WORK TASK
Output each record exactly as given. Leave out every picture.

DATA SHOWN
----

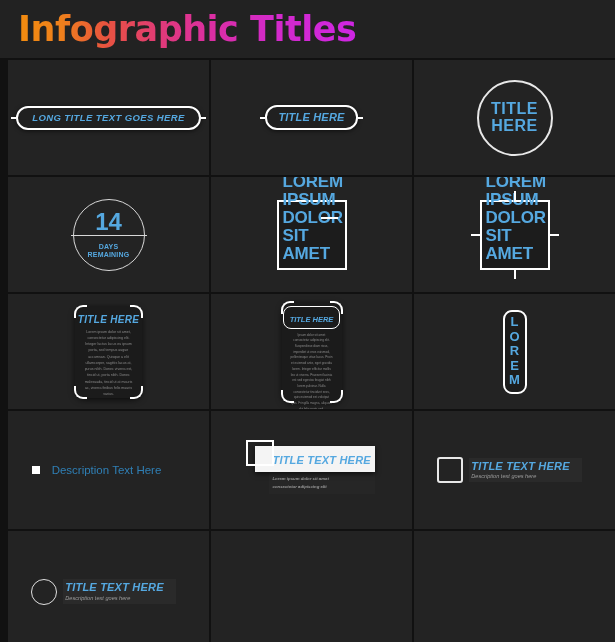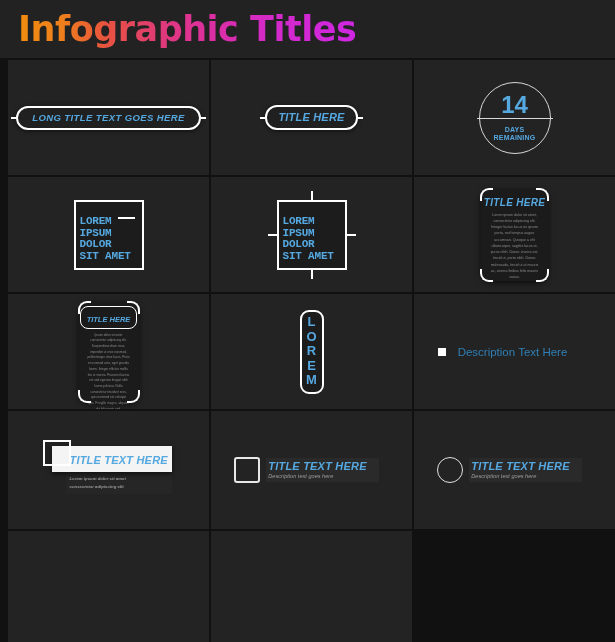--- a/index.html
+++ b/index.html
@@ -220,6 +220,12 @@
       </div>
     </div>
 
+    <div class="cell">
+      <div class="circ-title">
+        <span>TITLE</span>
+        <span>HERE</span>
+      </div>
+    </div>
 
     <div class="cell">
       <div class="circ-count">

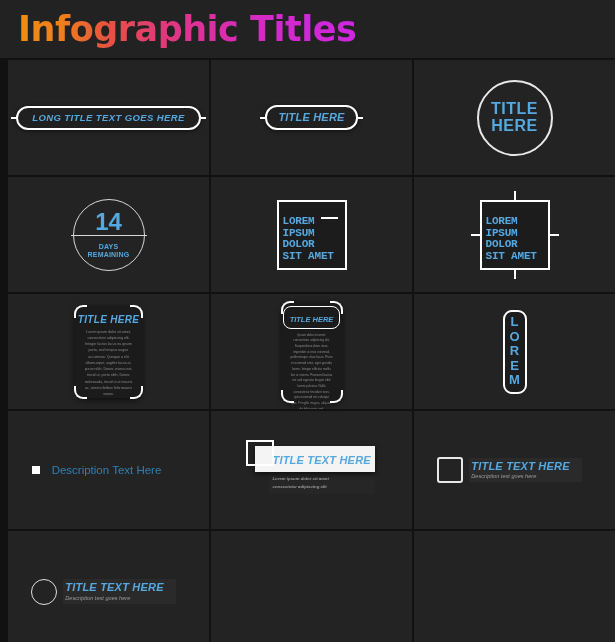--- a/index.html
+++ b/index.html
@@ -95,7 +95,7 @@
     width: 70px; height: 70px; border: 2px solid #ffffff; background: #1c1c1c;
     position: relative; display: flex; align-items: flex-end; padding: 0 0 5px 4px;
   }
-  .boxtitle .bt-lines { font-size: 11px; font-weight: bold; color: #55A8E0; line-height: 1.05; letter-spacing: -0.2px; font-family: Liberation Mono, monospace; }
+  .boxtitle .bt-lines { font-size: 17px; font-weight: bold; color: #55A8E0; line-height: 1.05; letter-spacing: -0.2px; }
   .boxtitle .dash { position: absolute; right: 7px; top: 15px; width: 17px; height: 2px; background: #ffffff; }
   .boxtitle.cross::before, .boxtitle.cross::after,
   .boxtitle.cross .tick-l, .boxtitle.cross .tick-r { content: ""; position: absolute; background: #ffffff; }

----

ANSWER AREA
--- a/index.html
+++ b/index.html
@@ -220,6 +220,12 @@
       </div>
     </div>
 
+    <div class="cell">
+      <div class="circ-title">
+        <span>TITLE</span>
+        <span>HERE</span>
+      </div>
+    </div>
 
     <div class="cell">
       <div class="circ-count">

--- a/index.html
+++ b/index.html
@@ -95,7 +95,7 @@
     width: 70px; height: 70px; border: 2px solid #ffffff; background: #1c1c1c;
     position: relative; display: flex; align-items: flex-end; padding: 0 0 5px 4px;
   }
-  .boxtitle .bt-lines { font-size: 11px; font-weight: bold; color: #55A8E0; line-height: 1.05; letter-spacing: -0.2px; font-family: Liberation Mono, monospace; }
+  .boxtitle .bt-lines { font-size: 17px; font-weight: bold; color: #55A8E0; line-height: 1.05; letter-spacing: -0.2px; }
   .boxtitle .dash { position: absolute; right: 7px; top: 15px; width: 17px; height: 2px; background: #ffffff; }
   .boxtitle.cross::before, .boxtitle.cross::after,
   .boxtitle.cross .tick-l, .boxtitle.cross .tick-r { content: ""; position: absolute; background: #ffffff; }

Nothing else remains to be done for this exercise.